__Exercise input__
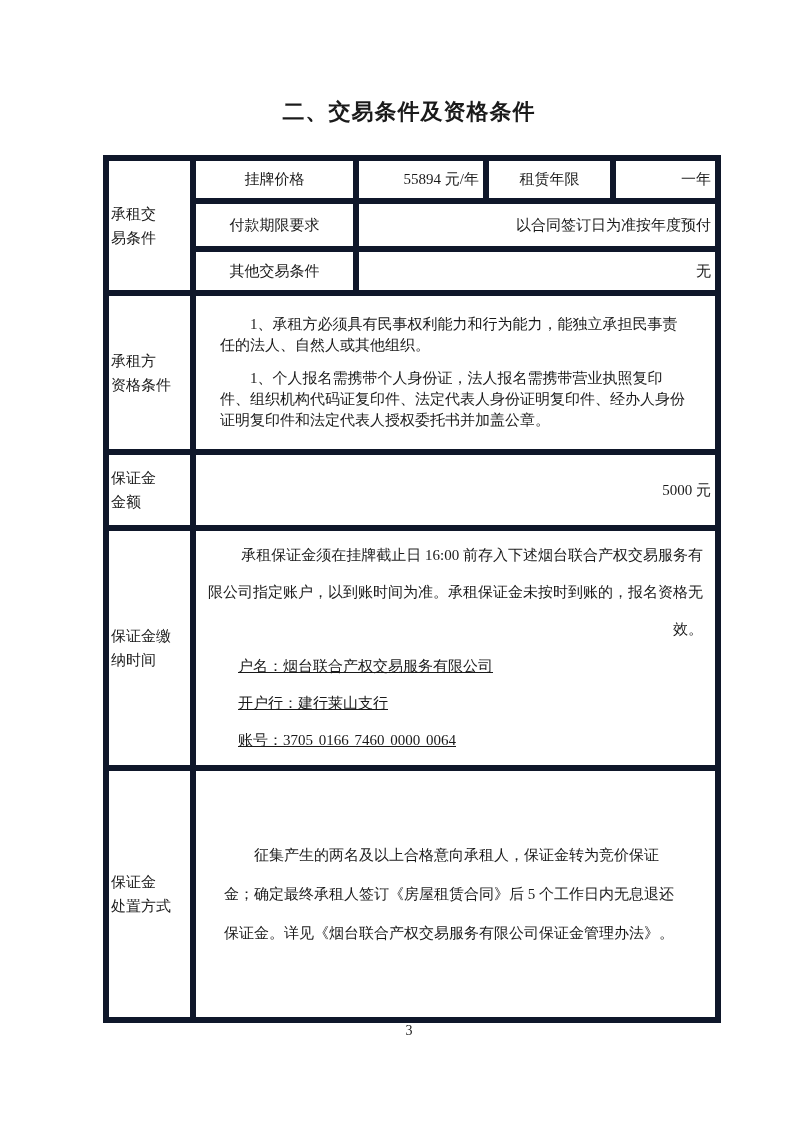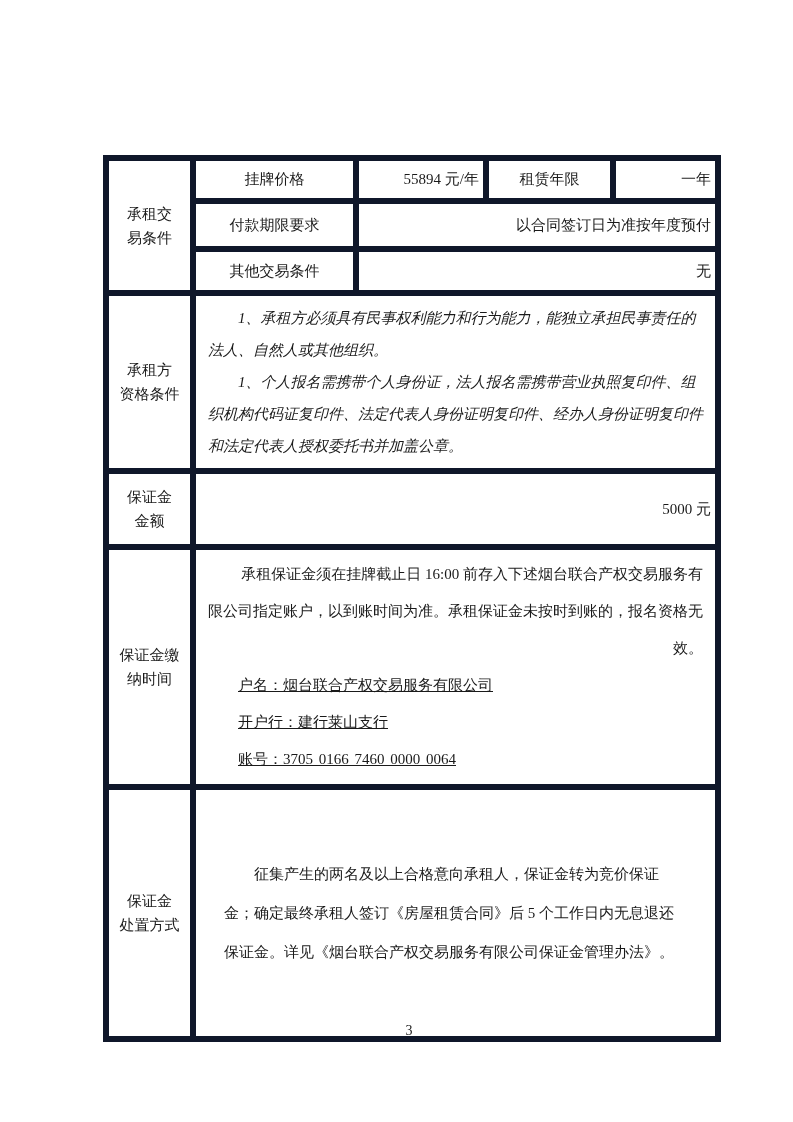--- a/index.html
+++ b/index.html
@@ -36,41 +36,40 @@
     table-layout: fixed;
     border: 2px solid #000;
     font-size: 15px;
   }
   table.doc-table td {
     border: 6px solid #0f172a;
     vertical-align: middle;
     overflow: hidden;
   }
   .c-label {
-    text-align: center;
+    text-align: left;
     white-space: pre-line;
     line-height: 24px;
     padding: 2px;
   }
   .c-sub {
     text-align: center;
     padding: 2px 4px;
   }
   .c-center {
     text-align: right;
     padding: 2px 4px;
   }
   .c-text {
     padding: 6px 12px;
   }
   .qual p {
-    margin: 0;
+    margin: 12px;
     text-indent: 2em;
-    line-height: 32px;
-    font-style: italic;
+    line-height: 21px;
   }
   .paytime p {
     margin: 0;
     text-indent: 2em;
     line-height: 37px;
     text-align: right;
   }
   .paytime .acct-line {
     padding-left: 2em;
     line-height: 37px;
@@ -90,20 +89,21 @@
     text-align: center;
     font-size: 14px;
     line-height: 18px;
   }
 </style>
 </head>
 <body>
 
 <div class="page">
 
+  <div class="page-title">二、交易条件及资格条件</div>
 
   <table class="doc-table">
     <colgroup>
       <col style="width:87px">
       <col style="width:163px">
       <col style="width:130px">
       <col style="width:127px">
       <col style="width:105px">
     </colgroup>
     <tbody>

__Instructions to follow__
Would you transcribe each of the entries exactly, skipping the pictures?

__Response__
--- a/index.html
+++ b/index.html
@@ -36,41 +36,40 @@
     table-layout: fixed;
     border: 2px solid #000;
     font-size: 15px;
   }
   table.doc-table td {
     border: 6px solid #0f172a;
     vertical-align: middle;
     overflow: hidden;
   }
   .c-label {
-    text-align: center;
+    text-align: left;
     white-space: pre-line;
     line-height: 24px;
     padding: 2px;
   }
   .c-sub {
     text-align: center;
     padding: 2px 4px;
   }
   .c-center {
     text-align: right;
     padding: 2px 4px;
   }
   .c-text {
     padding: 6px 12px;
   }
   .qual p {
-    margin: 0;
+    margin: 12px;
     text-indent: 2em;
-    line-height: 32px;
-    font-style: italic;
+    line-height: 21px;
   }
   .paytime p {
     margin: 0;
     text-indent: 2em;
     line-height: 37px;
     text-align: right;
   }
   .paytime .acct-line {
     padding-left: 2em;
     line-height: 37px;
@@ -90,20 +89,21 @@
     text-align: center;
     font-size: 14px;
     line-height: 18px;
   }
 </style>
 </head>
 <body>
 
 <div class="page">
 
+  <div class="page-title">二、交易条件及资格条件</div>
 
   <table class="doc-table">
     <colgroup>
       <col style="width:87px">
       <col style="width:163px">
       <col style="width:130px">
       <col style="width:127px">
       <col style="width:105px">
     </colgroup>
     <tbody>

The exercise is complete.